What are the main jobs or features of an AI Gateway?

The primary jobs include efficient routing of traffic to various LLMs, comprehensive observability for monitoring performance and cost, and implementing guardrails to ensure response quality, safety, and adherence to specific rules.

How does Portkey ensure its AI Gateway is fast and reliable?

Portkey's open-source gateway aims for speed and reliability by reducing its size, using a JSON-based Transformer architecture. This results in a low memory footprint, high throughput on minimal compute, and decreased latency, allowing for efficient multi-HA cluster operation.

What kind of guardrails are most practically used in AI applications?

While sensitive data redaction is a demo highlight, practical guardrails often involve regex-based checks for specific words, ensuring appropriate response length, or catching empty/unknown responses to trigger orchestration or retries.

How does AI observability differ from traditional observability?

AI observability focuses on surfacing key LLM metrics directly from the gateway without requiring extensive code instrumentation. While it provides valuable AI-specific metrics, it's designed to integrate with existing observability platforms like Datadog or Splunk for broader tracing and tracking.

What are the challenges in standardizing AI observability, like with OpenTelemetry?

Standards like OpenTelemetry are evolving, but AI APIs change frequently, making standardization difficult. Current efforts might encode previous paradigms (like completion over reasoning) and may not keep pace with the rapid evolution of AI models and their interaction formats.

How is logging different for agentic AI systems compared to simple LLM completions?

Agentic systems are more complex, with multiple moving parts and potential for error multiplication, making them harder to debug when they fail.
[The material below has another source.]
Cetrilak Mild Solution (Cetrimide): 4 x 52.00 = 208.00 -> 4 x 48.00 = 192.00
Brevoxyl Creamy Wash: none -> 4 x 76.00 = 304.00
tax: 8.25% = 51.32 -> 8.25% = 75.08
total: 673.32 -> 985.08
Observability needs to provide clear UI to follow agent flows, and support routing to different LLMs and services for various tasks within the agent.

What is the role of human feedback in improving AI applications?
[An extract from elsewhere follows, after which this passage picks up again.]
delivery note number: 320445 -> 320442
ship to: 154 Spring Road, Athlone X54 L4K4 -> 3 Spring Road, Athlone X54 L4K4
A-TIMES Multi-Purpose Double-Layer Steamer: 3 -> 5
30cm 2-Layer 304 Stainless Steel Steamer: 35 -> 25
Human feedback is crucial for optimizing AI, especially in production. Successful implementation involves mapping feedback to business metrics (e.g., video download rates) rather than just simple thumbs up/down, to close the loop and drive continuous improvement.
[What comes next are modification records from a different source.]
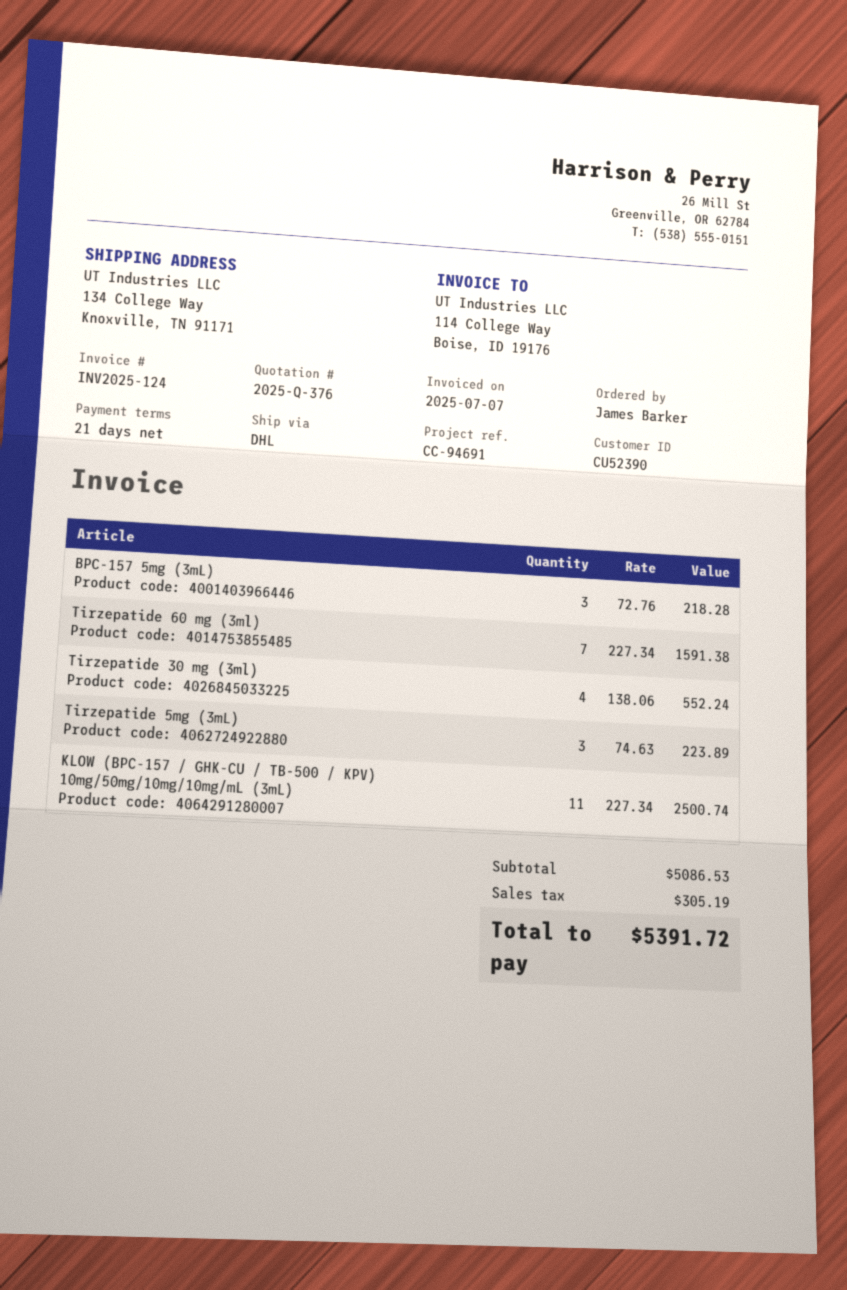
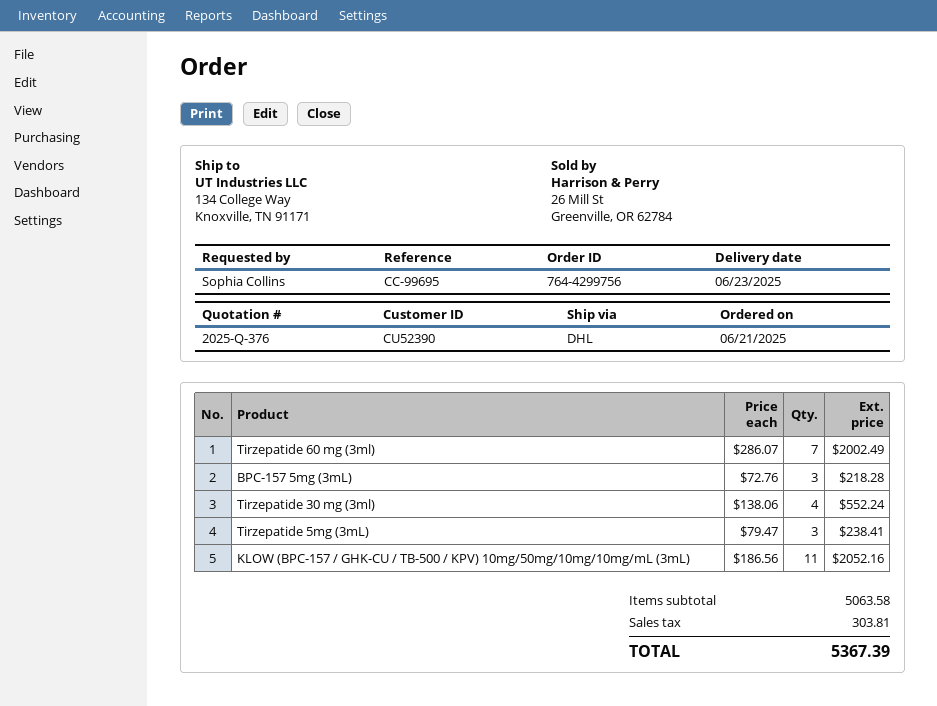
reference: CC-94691 -> CC-99695
ordered by: James Barker -> Sophia Collins
Tirzepatide 60 mg (3ml): 7 x 227.34 = 1591.38 -> 7 x 286.07 = 2002.49
Tirzepatide 5mg (3mL): 3 x 74.63 = 223.89 -> 3 x 79.47 = 238.41
KLOW (BPC-157 / GHK-CU / TB-500 / KPV) 10mg/50mg/10mg/10mg/mL (3mL): 11 x 227.34 = 2500.74 -> 11 x 186.56 = 2052.16
subtotal: 5086.53 -> 5063.58
tax: 305.19 -> 303.81
total: 5391.72 -> 5367.39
What is MCP and why is it considered important for AI agents?

MCP (Meta Communication Protocol) simplifies how LLM agents interact with external tools and services. It standardizes the registration and calling of tools, making it easier for agents to leverage various functionalities without developers needing to manage complex SDKs and networking themselves.

Key Moments

Why every AI Engineer needs an AI Gateway (ft Portkey.ai CEO)

Latent Space Podcast

Science & Technology4 min read32 min video

Feb 5, 2025|2,197 views|38|1

Save to Pod

Key Moments

TL;DR

AI Gateways streamline LLM integration with routing, observability, and guardrails for efficient, secure applications.

Key Insights

AI Gateways act as operational platforms for efficient LLM connection, enhancing cost, performance, and accuracy.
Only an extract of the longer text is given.